[Record set Boundary: Start]

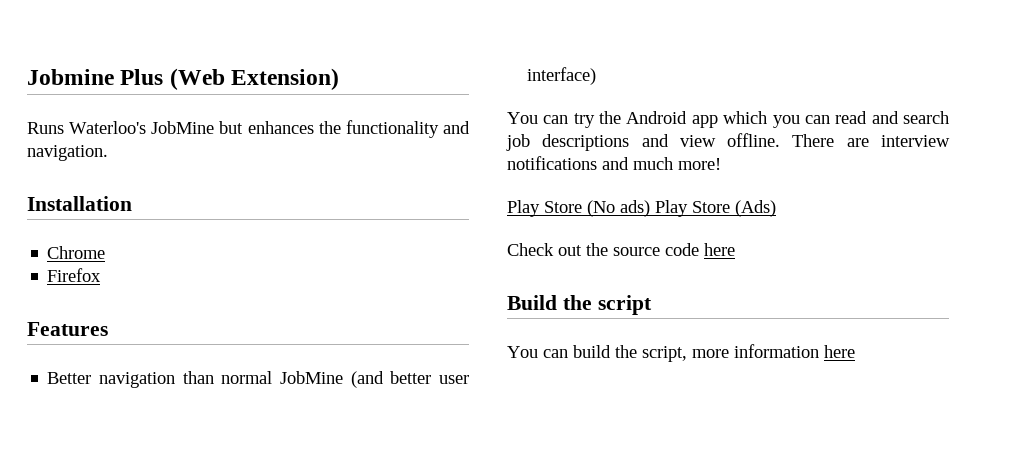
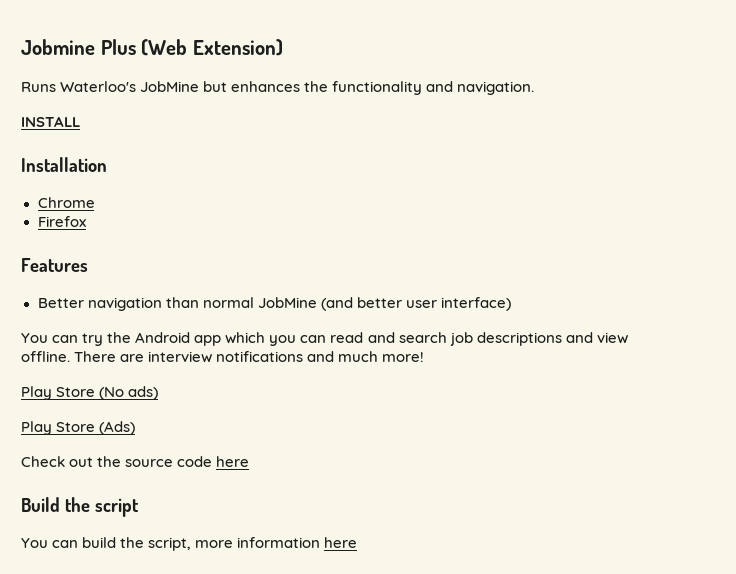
+ INSTALL
- Play Store (No ads) Play Store (Ads)
+ Play Store (No ads)
+ Play Store (Ads)

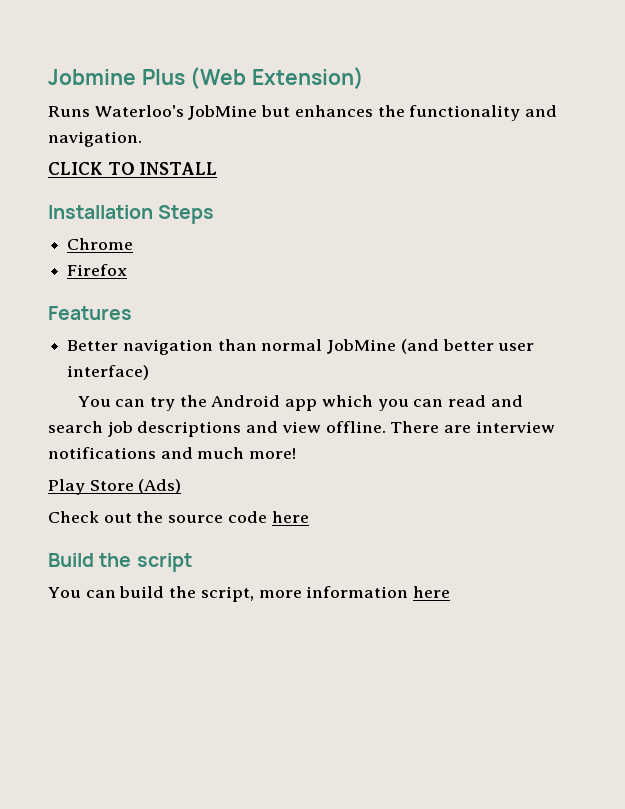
- INSTALL
+ CLICK TO INSTALL
- Installation
+ Installation Steps
- Play Store (No ads)

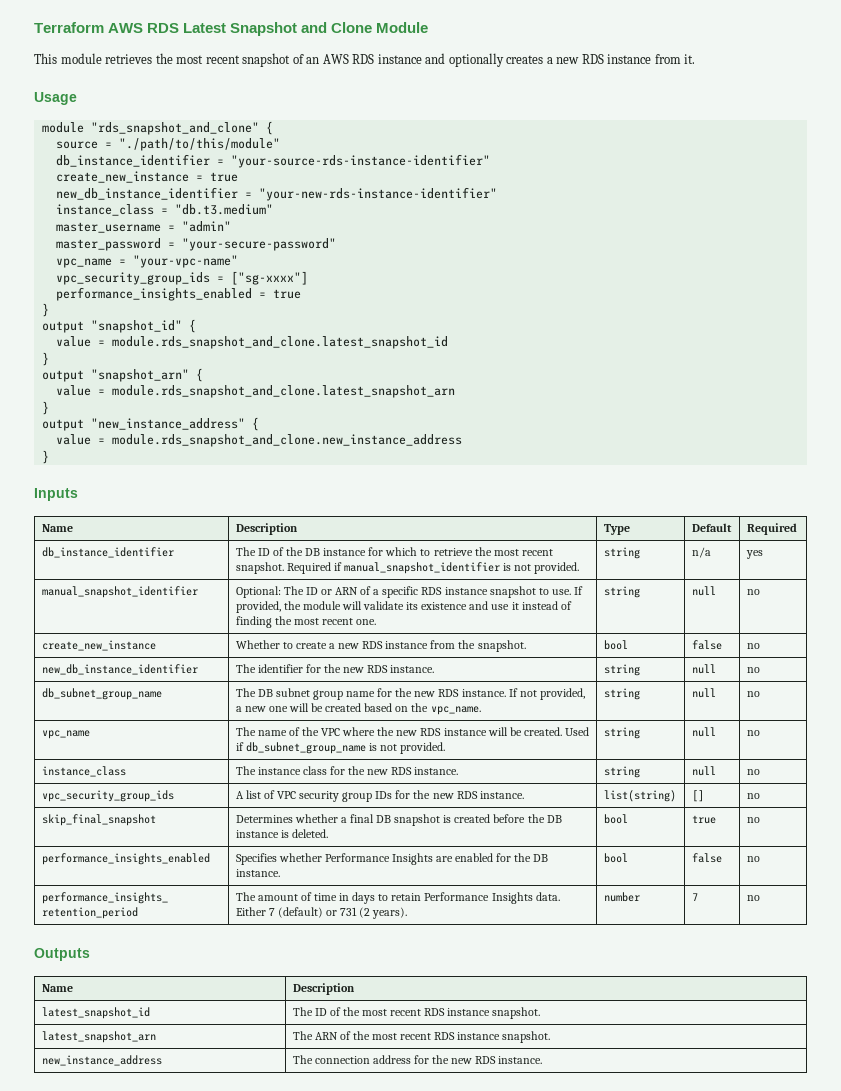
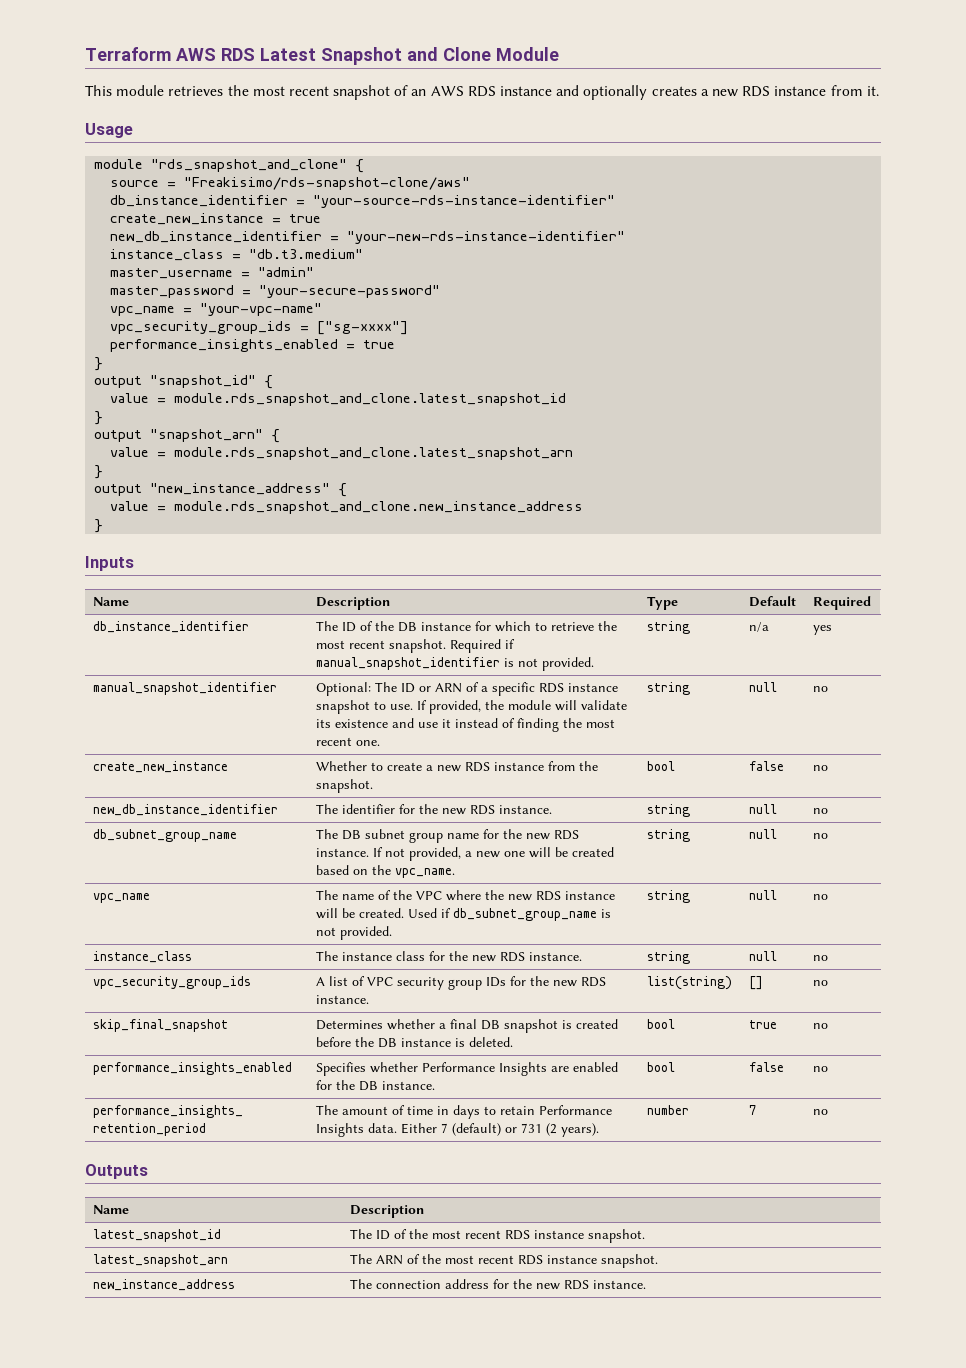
- source = "./path/to/this/module"
+ source = "Freakisimo/rds-snapshot-clone/aws"

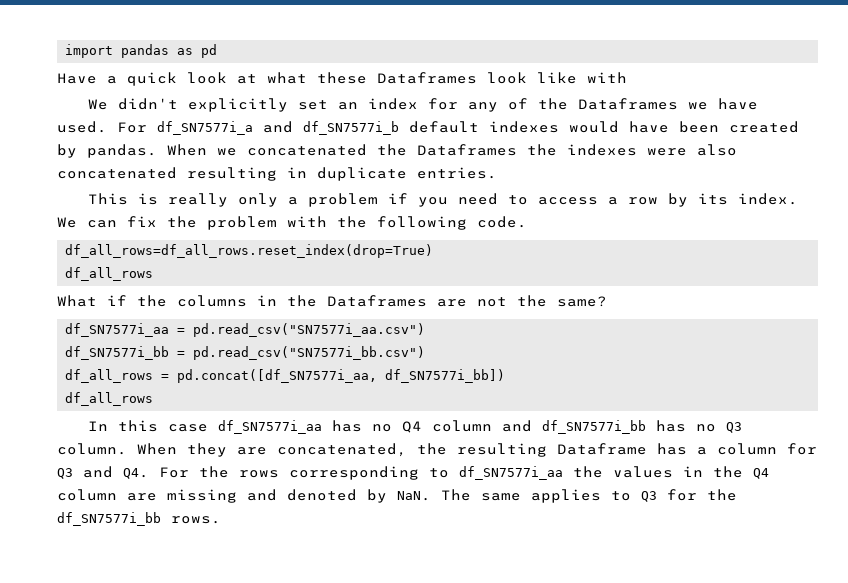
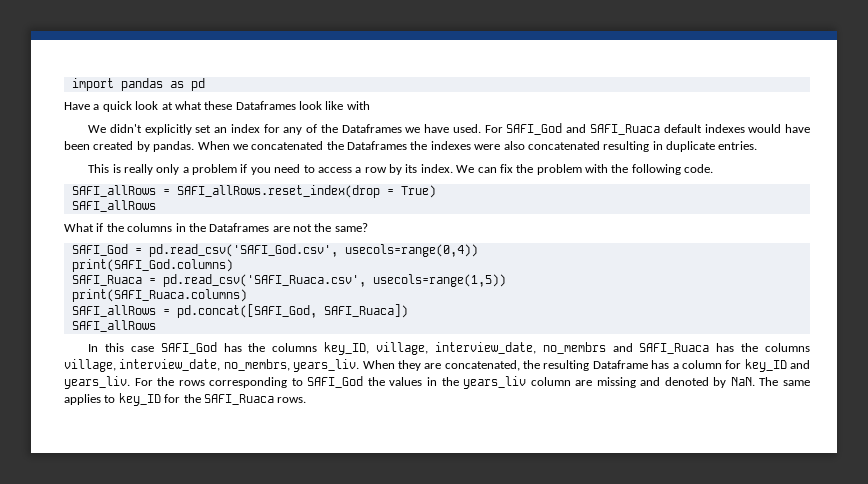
- For df_SN7577i_a and df_SN7577i_b default indexes would have been created by pandas.
+ For SAFI_God and SAFI_Ruaca default indexes would have been created by pandas.
- df_all_rows=df_all_rows.reset_index(drop=True)
- df_all_rows
+ SAFI_allRows = SAFI_allRows.reset_index(drop = True)
+ SAFI_allRows
- df_SN7577i_aa = pd.read_csv("SN7577i_aa.csv")
- df_SN7577i_bb = pd.read_csv("SN7577i_bb.csv")
- df_all_rows = pd.concat([df_SN7577i_aa, df_SN7577i_bb])
- df_all_rows
- In this case df_SN7577i_aa has no Q4 column and df_SN7577i_bb has no Q3 column.
+ SAFI_God = pd.read_csv('SAFI_God.csv', usecols=range(0,4))
+ print(SAFI_God.columns)
+ SAFI_Ruaca = pd.read_csv('SAFI_Ruaca.csv', usecols=range(1,5))
+ print(SAFI_Ruaca.columns)
+ SAFI_allRows = pd.concat([SAFI_God, SAFI_Ruaca])
+ SAFI_allRows
+ In this case SAFI_God has the columns key_ID, village, interview_date, no_membrs and SAFI_Ruaca has the columns village, interview_date, no_membrs, years_liv.
- When they are concatenated, the resulting Dataframe has a column for Q3 and Q4. For the rows corresponding to df_SN7577i_aa the values in the Q4 column are missing and denoted by NaN. The same applies to Q3 for the df_SN7577i_bb rows.
+ When they are concatenated, the resulting Dataframe has a column for key_ID and years_liv. For the rows corresponding to SAFI_God the values in the years_liv column are missing and denoted by NaN. The same applies to key_ID for the SAFI_Ruaca rows.

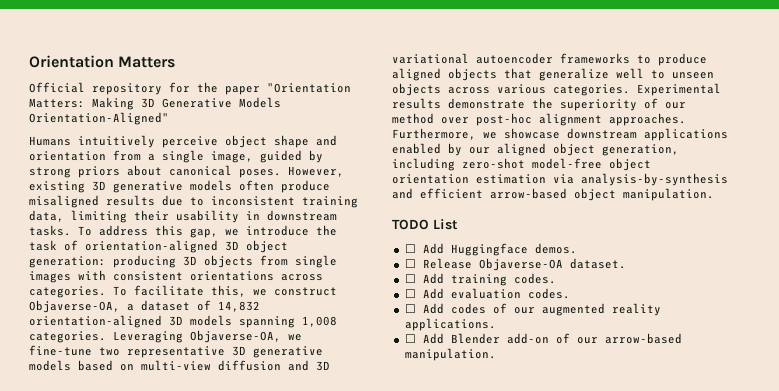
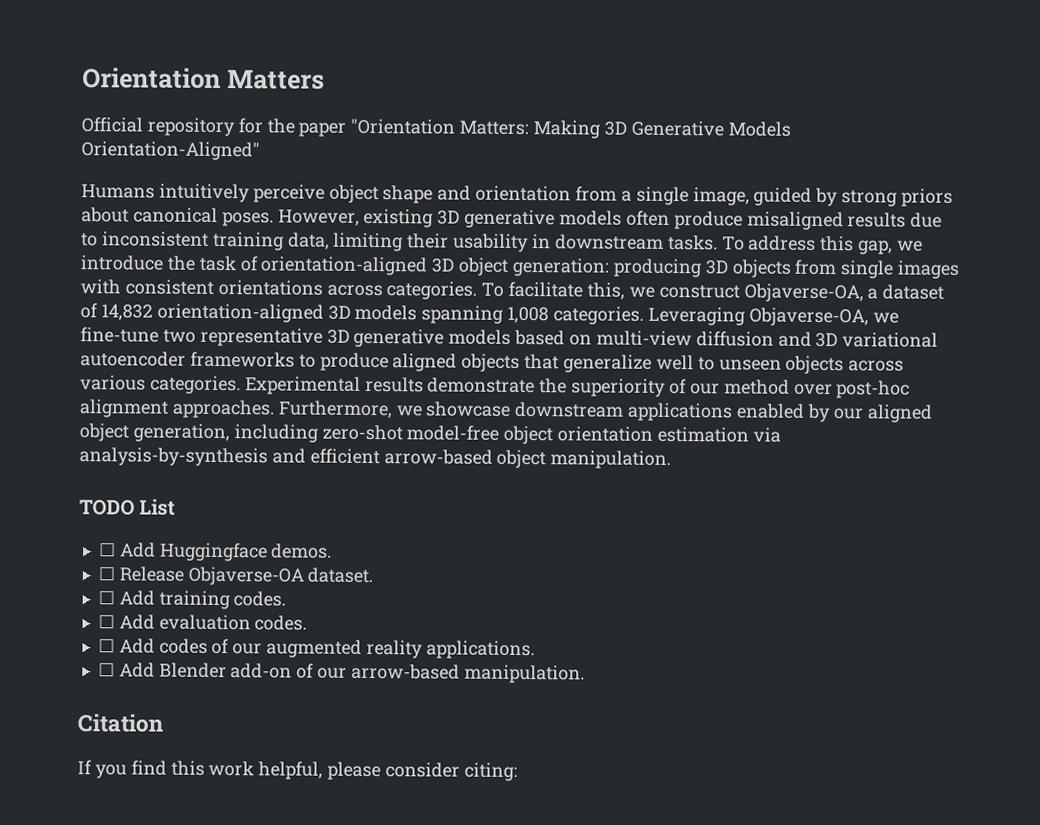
+ Citation
+ If you find this work helpful, please consider citing:

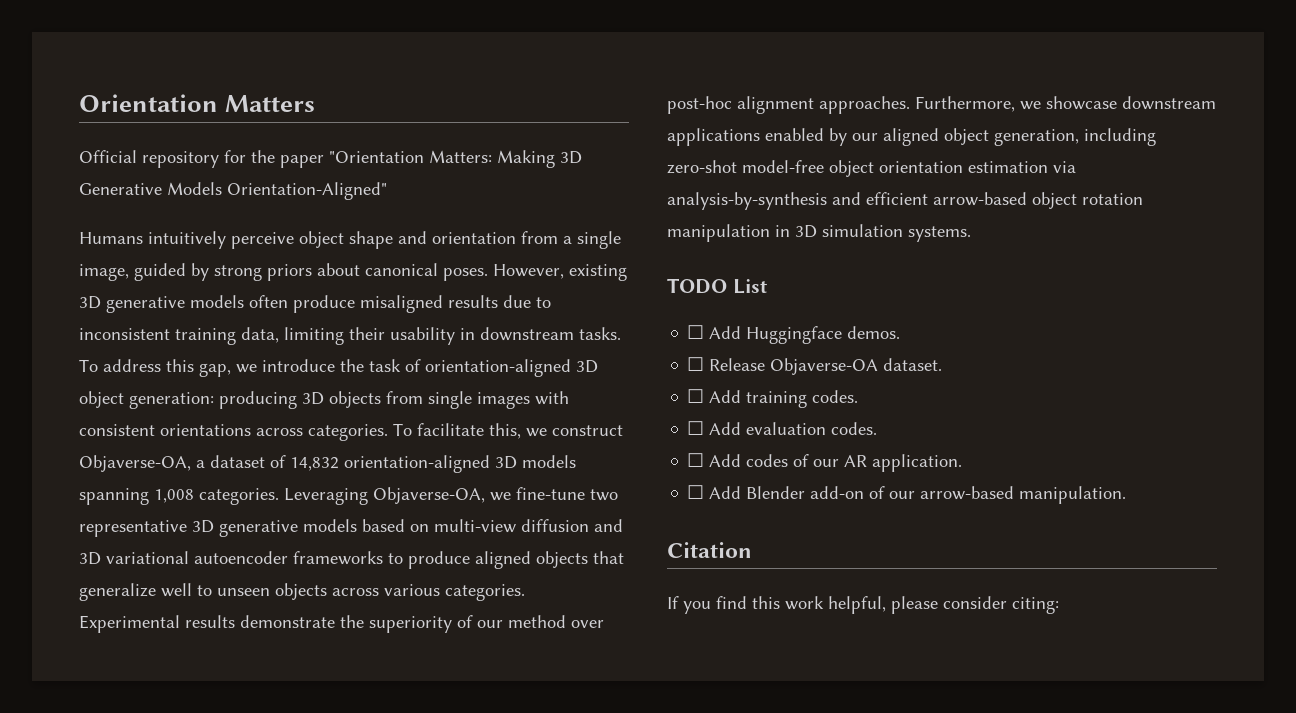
- Furthermore, we showcase downstream applications enabled by our aligned object generation, including zero-shot model-free object orientation estimation via analysis-by-synthesis and efficient arrow-based object manipulation.
+ Furthermore, we showcase downstream applications enabled by our aligned object generation, including zero-shot model-free object orientation estimation via analysis-by-synthesis and efficient arrow-based object rotation manipulation in 3D simulation systems.
- ☐ Add codes of our augmented reality applications.
+ ☐ Add codes of our AR application.

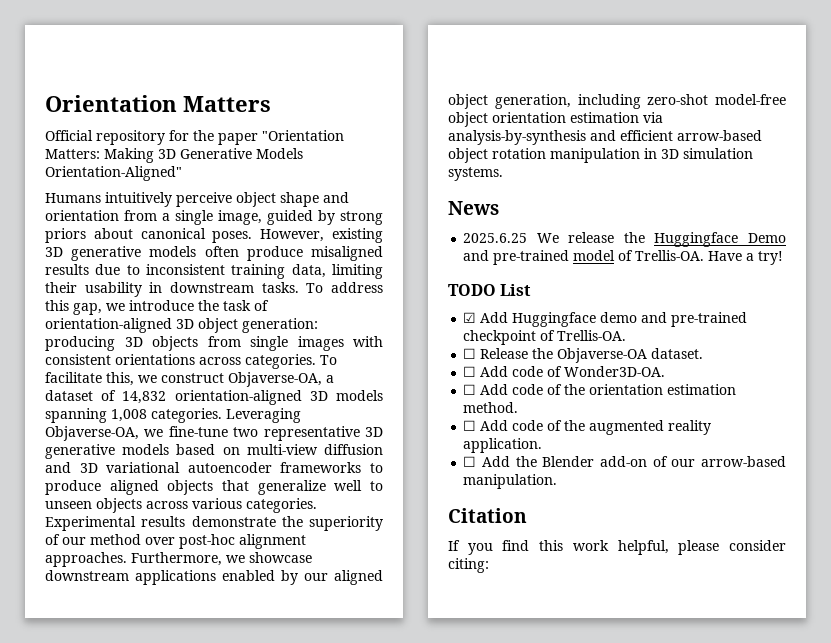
+ News
+ 2025.6.25 We release the Huggingface Demo and pre-trained model of Trellis-OA. Have a try!
- ☐ Add Huggingface demos.
+ ☑ Add Huggingface demo and pre-trained checkpoint of Trellis-OA.
- ☐ Release Objaverse-OA dataset.
+ ☐ Release the Objaverse-OA dataset.
- ☐ Add training codes.
- ☐ Add evaluation codes.
- ☐ Add codes of our AR application.
+ ☐ Add code of Wonder3D-OA.
+ ☐ Add code of the orientation estimation method.
+ ☐ Add code of the augmented reality application.
- ☐ Add Blender add-on of our arrow-based manipulation.
+ ☐ Add the Blender add-on of our arrow-based manipulation.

[Record set Boundary: End]

Work to complete: Repeat only the stretch of lines that begins at the line containing "- ☐ Add codes of our AR application." and ends at the last line above, both included.

Result:
- ☐ Add codes of our AR application.
+ ☐ Add code of Wonder3D-OA.
+ ☐ Add code of the orientation estimation method.
+ ☐ Add code of the augmented reality application.
- ☐ Add Blender add-on of our arrow-based manipulation.
+ ☐ Add the Blender add-on of our arrow-based manipulation.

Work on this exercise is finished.